*** Begin section ***

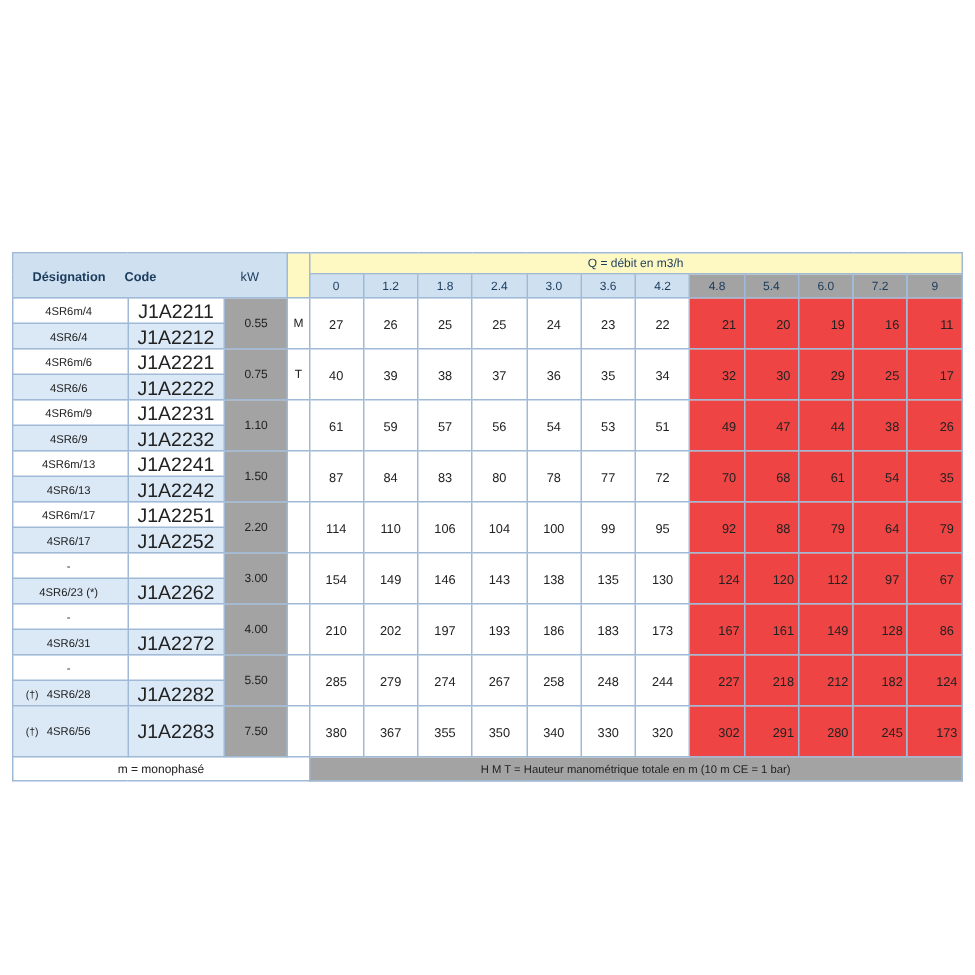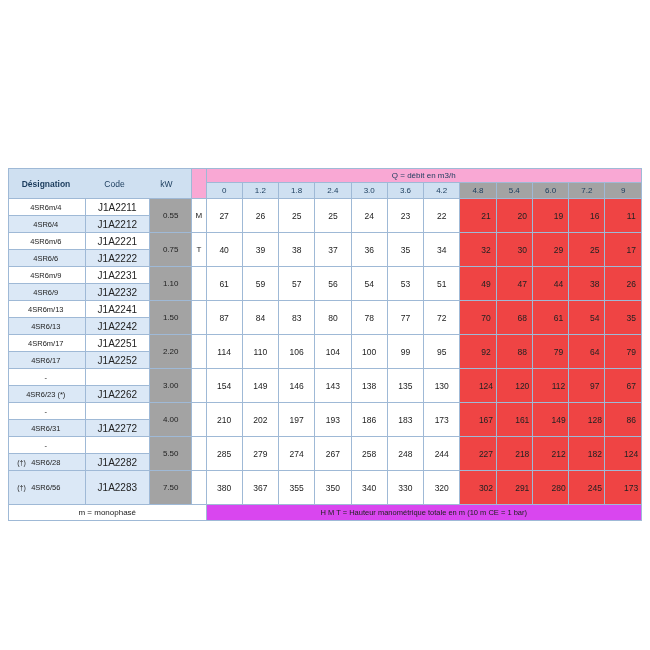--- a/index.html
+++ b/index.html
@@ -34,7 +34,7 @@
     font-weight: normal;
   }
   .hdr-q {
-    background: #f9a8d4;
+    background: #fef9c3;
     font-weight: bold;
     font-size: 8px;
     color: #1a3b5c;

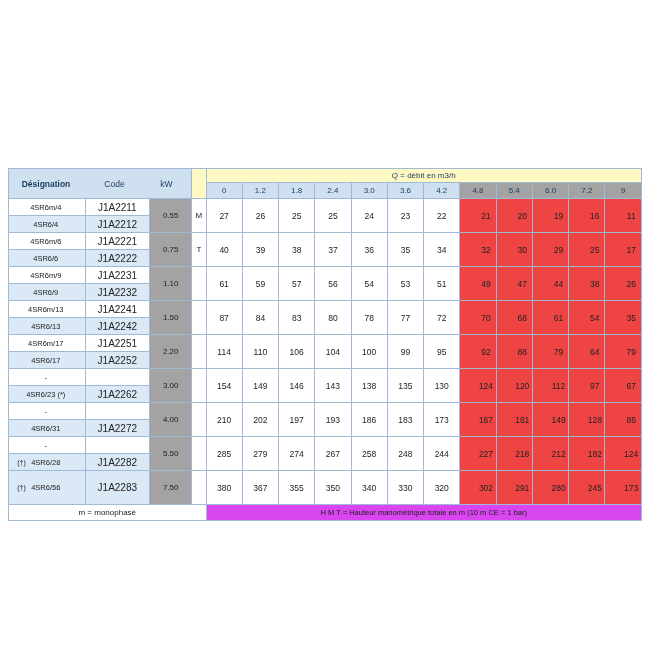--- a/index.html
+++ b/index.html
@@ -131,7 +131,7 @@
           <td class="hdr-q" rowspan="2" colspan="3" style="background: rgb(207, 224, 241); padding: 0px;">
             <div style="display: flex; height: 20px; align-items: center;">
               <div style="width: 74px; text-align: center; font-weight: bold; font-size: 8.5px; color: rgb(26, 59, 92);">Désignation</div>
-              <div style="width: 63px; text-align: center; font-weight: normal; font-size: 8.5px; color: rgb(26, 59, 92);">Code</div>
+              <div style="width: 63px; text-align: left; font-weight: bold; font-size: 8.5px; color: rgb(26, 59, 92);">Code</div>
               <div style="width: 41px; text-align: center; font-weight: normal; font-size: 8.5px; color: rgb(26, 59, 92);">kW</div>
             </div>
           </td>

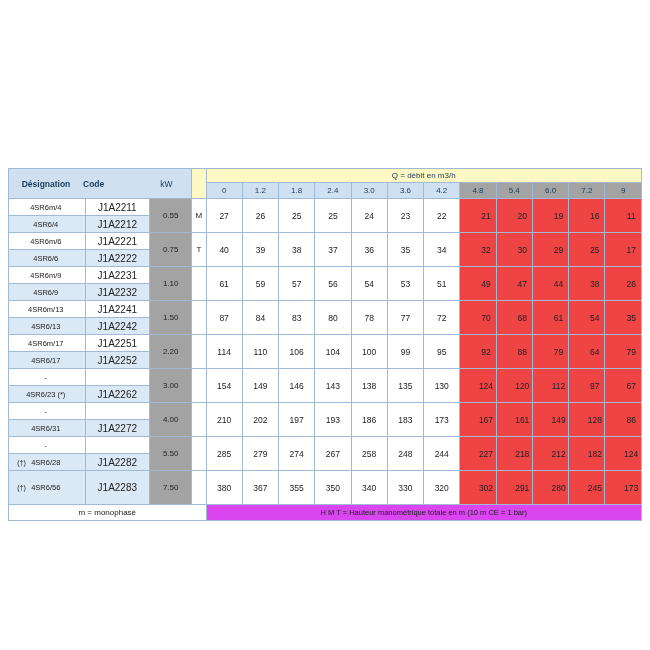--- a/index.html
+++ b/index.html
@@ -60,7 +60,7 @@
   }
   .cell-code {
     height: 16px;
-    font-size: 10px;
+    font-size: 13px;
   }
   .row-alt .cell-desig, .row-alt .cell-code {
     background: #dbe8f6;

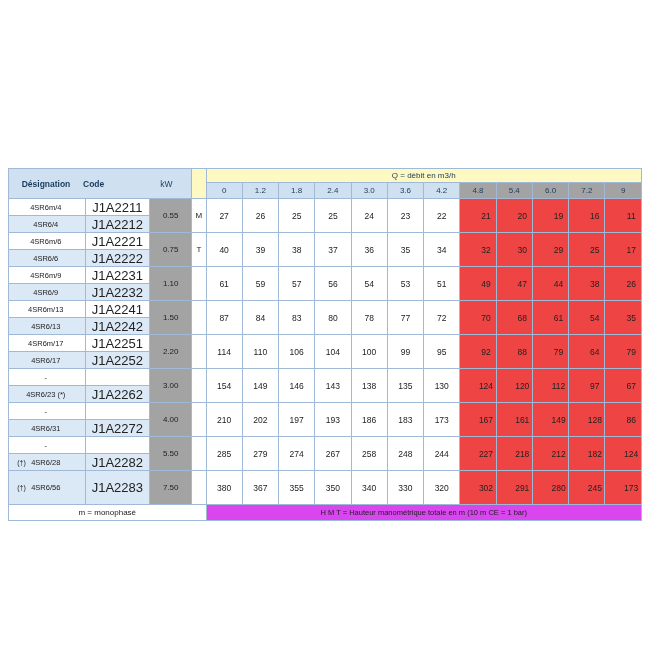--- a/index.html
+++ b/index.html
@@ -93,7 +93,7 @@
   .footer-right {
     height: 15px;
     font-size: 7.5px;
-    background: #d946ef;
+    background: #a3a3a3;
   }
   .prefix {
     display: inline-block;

*** End section ***

Find how many lines above include "width"; reply with the number only.

Answer for this exercise: 4